The Medallion architecture explained
At PBT Group, one of the frameworks we use to guide this process is the Medallion architecture. It breaks data into three layers:
- Bronze: raw, unfiltered data collected from various sources in its original format. It represents the single source of truth.
- Silver: cleaned and structured data that is more analytics friendly.
- Gold: curated datasets that are fully governed, enriched, and ready for use in Business Intelligence (BI) or machine learning.
This layered approach lets us progressively improve data quality and accessibility, ensuring that the right teams (from engineers to analysts to data scientists) can work confidently from the layer that provides them with data at the level of quality and governance that best suits their requirements.
AI needs structure
It is a common misconception that AI just needs ‘lots’ of data. What it really needs is the right data. For example, data that is well-prepared, relevant, diverse, and unbiased. If you skip the wrangling phase or treat your data lake as a dumping ground, you are setting your models up for failure. Poor quality inputs lead to poor quality outputs, no matter how sophisticated your algorithm might be.

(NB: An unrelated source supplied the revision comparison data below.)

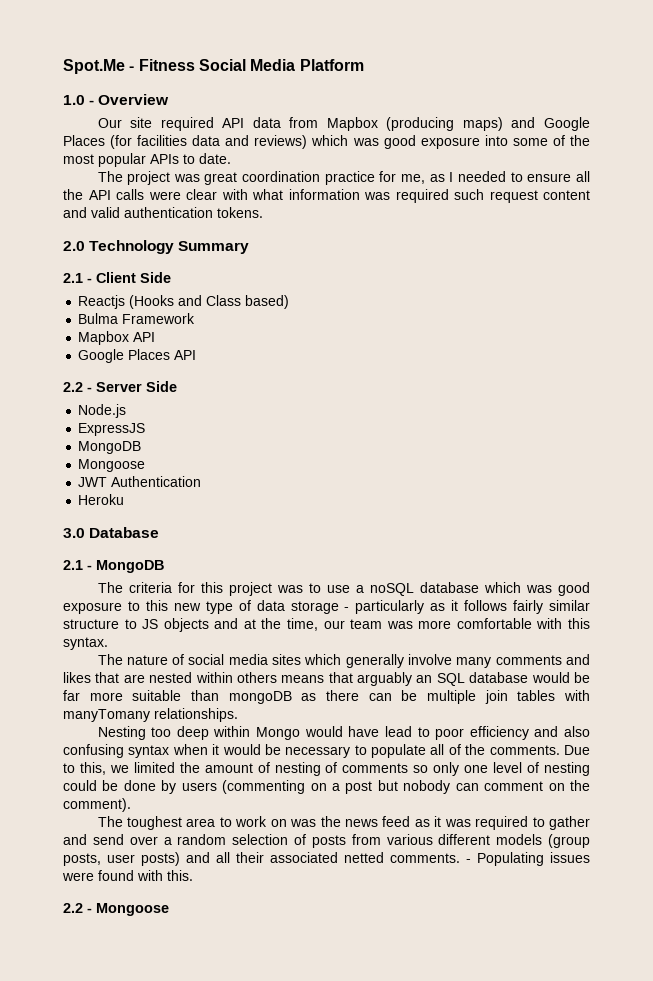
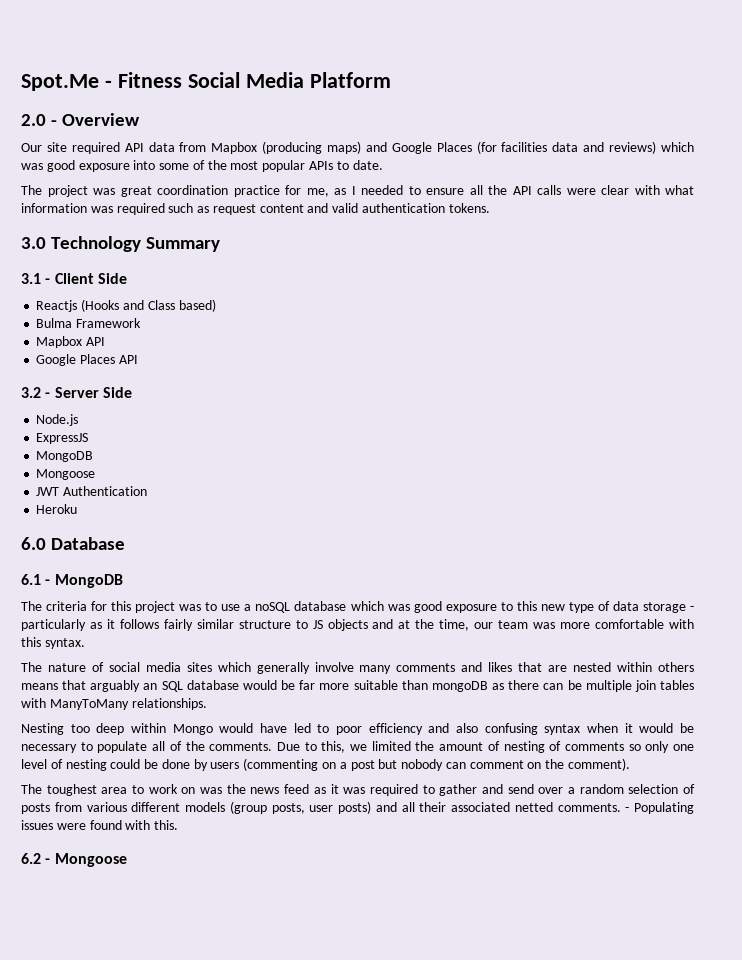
[63,95,85,105] 1.0 -> [21,114,46,126] 2.0
(484, 194) none -> [197,206,210,213] as
[63,241,85,251] 2.0 -> [21,237,46,249] 3.0
[63,273,83,283] 2.1 -> [21,273,41,284] 3.1
[63,382,83,392] 2.2 -> [21,387,41,398] 3.2
[63,528,85,538] 3.0 -> [21,537,46,550] 6.0
[63,560,83,570] 2.1 -> [21,574,41,585] 6.1
[63,709,150,722] manyTomany -> [49,699,129,710] ManyToMany
[384,726,412,737] lead -> [293,723,311,733] led
[63,903,83,913] 2.2 -> [21,853,41,864] 6.2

A well-managed data lake, paired with extensive wrangling practices, gives organisations the ability to:
- Consolidate fragmented data sources.
- Maintain historical records for model training.

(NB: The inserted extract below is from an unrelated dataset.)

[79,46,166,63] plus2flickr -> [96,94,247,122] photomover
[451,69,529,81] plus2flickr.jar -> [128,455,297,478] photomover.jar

- Ensure traceability and governance.
- Create reusable, trusted datasets for different AI use cases.
Know when to transition from Data Wrangling to Extract, Transform, and Load (ETL)

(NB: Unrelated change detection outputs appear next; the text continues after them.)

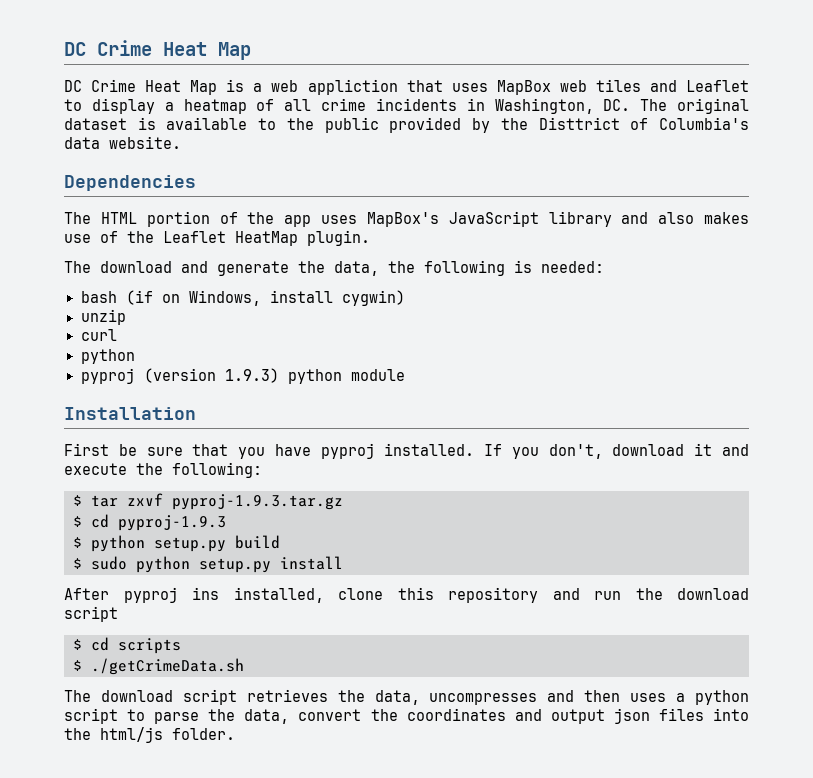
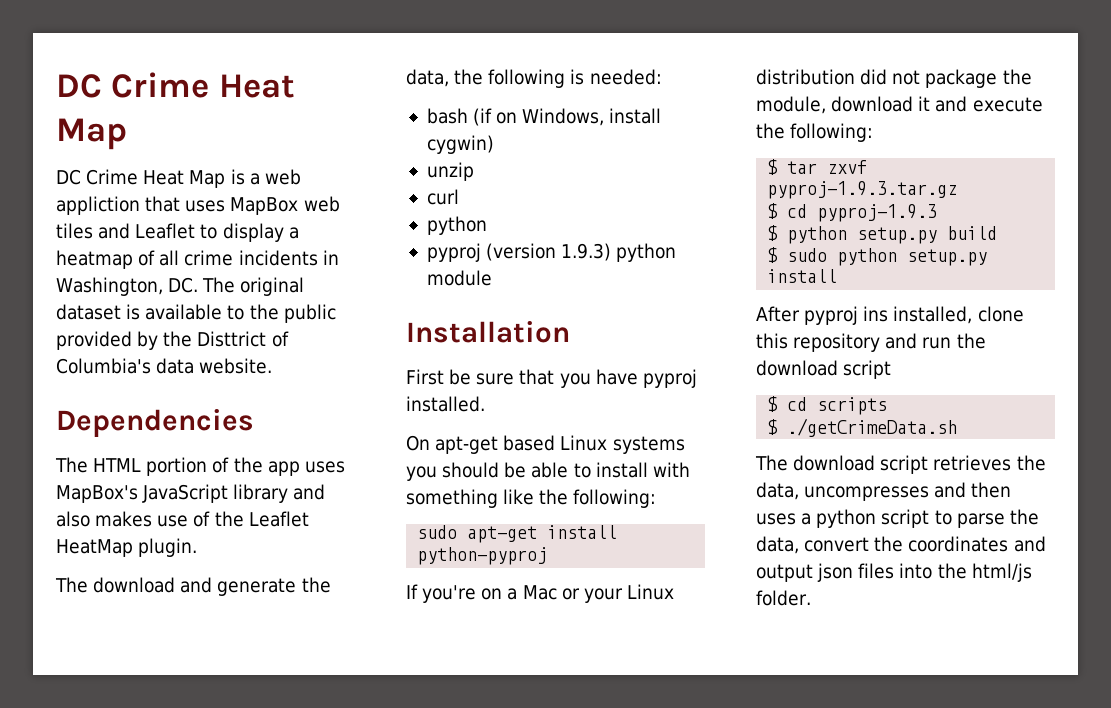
[484,444,603,459] If you don't, -> [406,435,685,454] [406,462,690,481] [406,489,657,508] [417,525,618,543] [417,547,548,565] [406,584,674,603] [756,69,1032,88] [756,96,826,114] // On apt-get based Linux systems you should be able to install with something like the following: // sudo apt-get install python-pyproj // If you're on a Mac or your Linux distribution did not package the module,

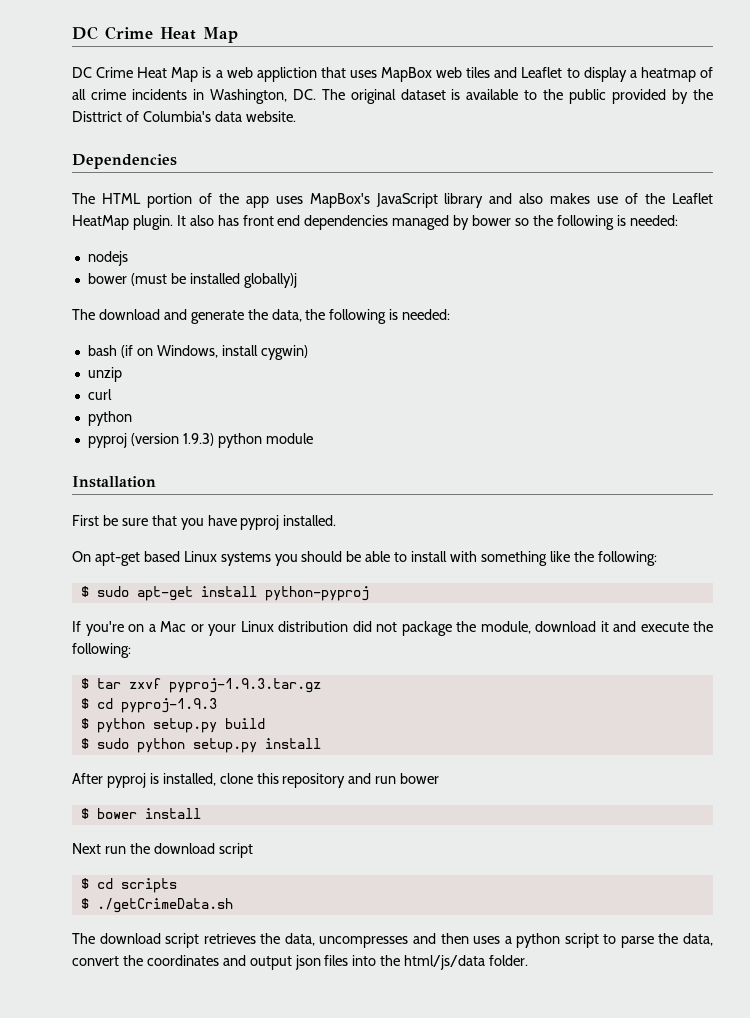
(198, 547) none -> [176,215,678,230] [87,251,128,266] [87,273,297,288] It also has front end dependencies managed by bower so the following is needed: // nodejs // bower (must be installed globally)j
(657, 498) none -> [80,586,89,597] $
[863,306,889,322] ins -> [149,773,159,784] is
(952, 343) none -> [400,773,440,784] [80,808,201,819] [72,843,126,854] bower // $ bower install // Next run
[971,563,1032,582] html/js -> [404,955,486,970] html/js/data

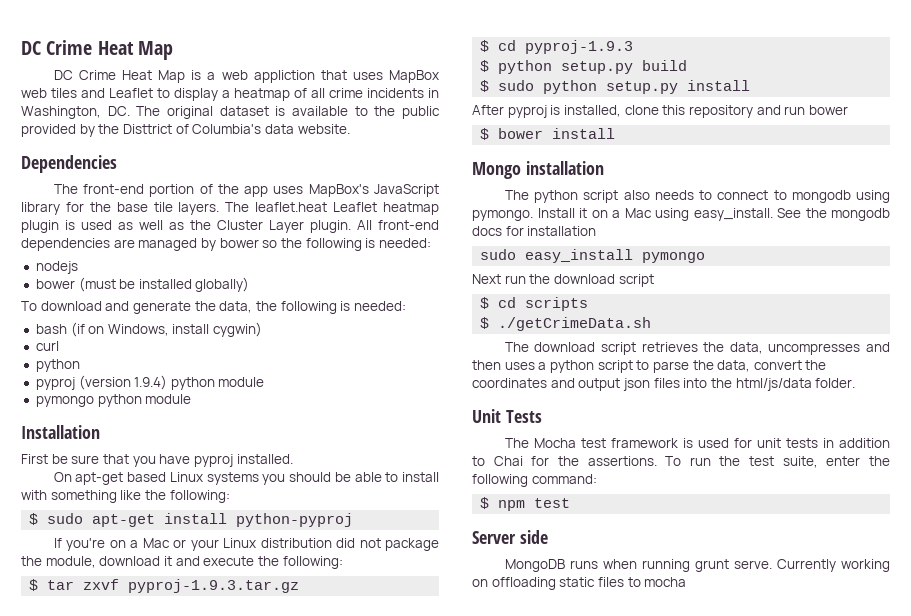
[101,193,141,204] HTML -> [83,184,145,194] front-end
[489,193,713,204] [72,215,389,230] and also makes use of the Leaflet HeatMap plugin. It also has front end dependencies -> [65,202,439,215] [21,220,439,233] [21,238,135,251] for the base tile layers. The leaflet.heat Leaflet heatmap plugin is used as well as the Cluster Layer plugin. All front-end dependencies are
[243,273,297,288] [72,309,95,320] globally)j // The -> [195,277,250,292] [21,301,37,311] globally) // To
[87,367,122,382] // unzip -> (263, 329) none
[182,433,214,446] 1.9.3) -> [134,375,265,390] [35,396,94,407] 1.9.4) python module // pymongo
(201, 813) none -> [472,161,604,179] [504,190,891,203] [472,208,890,221] [472,226,597,236] [480,249,706,263] // Mongo installation // The python script also needs to connect to mongodb using pymongo. Install it on a Mac using easy_install. See the mongodb docs for installation // sudo easy_install pymongo
(529, 960) none -> [472,409,542,423] [504,438,891,448] [472,456,890,468] [472,474,597,487] [480,497,571,511] [472,530,548,544] [504,559,890,572] [472,577,687,590] // Unit Tests // The Mocha test framework is used for unit tests in addition to Chai for the assertions. To run the test suite, enter the following command: // $ npm test // Server side // MongoDB runs when running grunt serve. Currently working on offloading static files to mocha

It is important to note that at this point, the main difference between data wrangling and ETL is that the former is simply “informal ETL”, done in the context of machine learning for a given initiative. Often, it is once-off, limited in duration to a particular project or initiative. ETL is effectively the same activity, but automated for long term use, and done according to a common, central standard, with additional requirements in terms of auditability, restart-ability and re-usability.
Data scientists should try to avoid permanent data wrangling solutions. These tend to be manual, human intensive, and not optimised for production stability. Once the data scientist has completed the data wrangling, and once the resulting training model is approved for production implementation, the data wrangling solution should be handed over to a formal engineering team where it can be converted into formal ETL, according to the organisation’s standards.
Make data quality a daily discipline
Another point I always highlight is that data quality is not a once-off task. It needs to be baked into the way your teams work. Governance, standardisation, and validation processes must be part of the day-to-day lifecycle of your data assets. And the earlier in the pipeline this is applied, the more value it delivers downstream.
Rethinking the process
If your data lake is just a landing zone, and if wrangling is viewed as a side task, your AI projects will suffer. But if you start treating data as a product, and structure it with the right frameworks, you will quickly see the shift. The data becomes more accessible, more accurate, and far more valuable.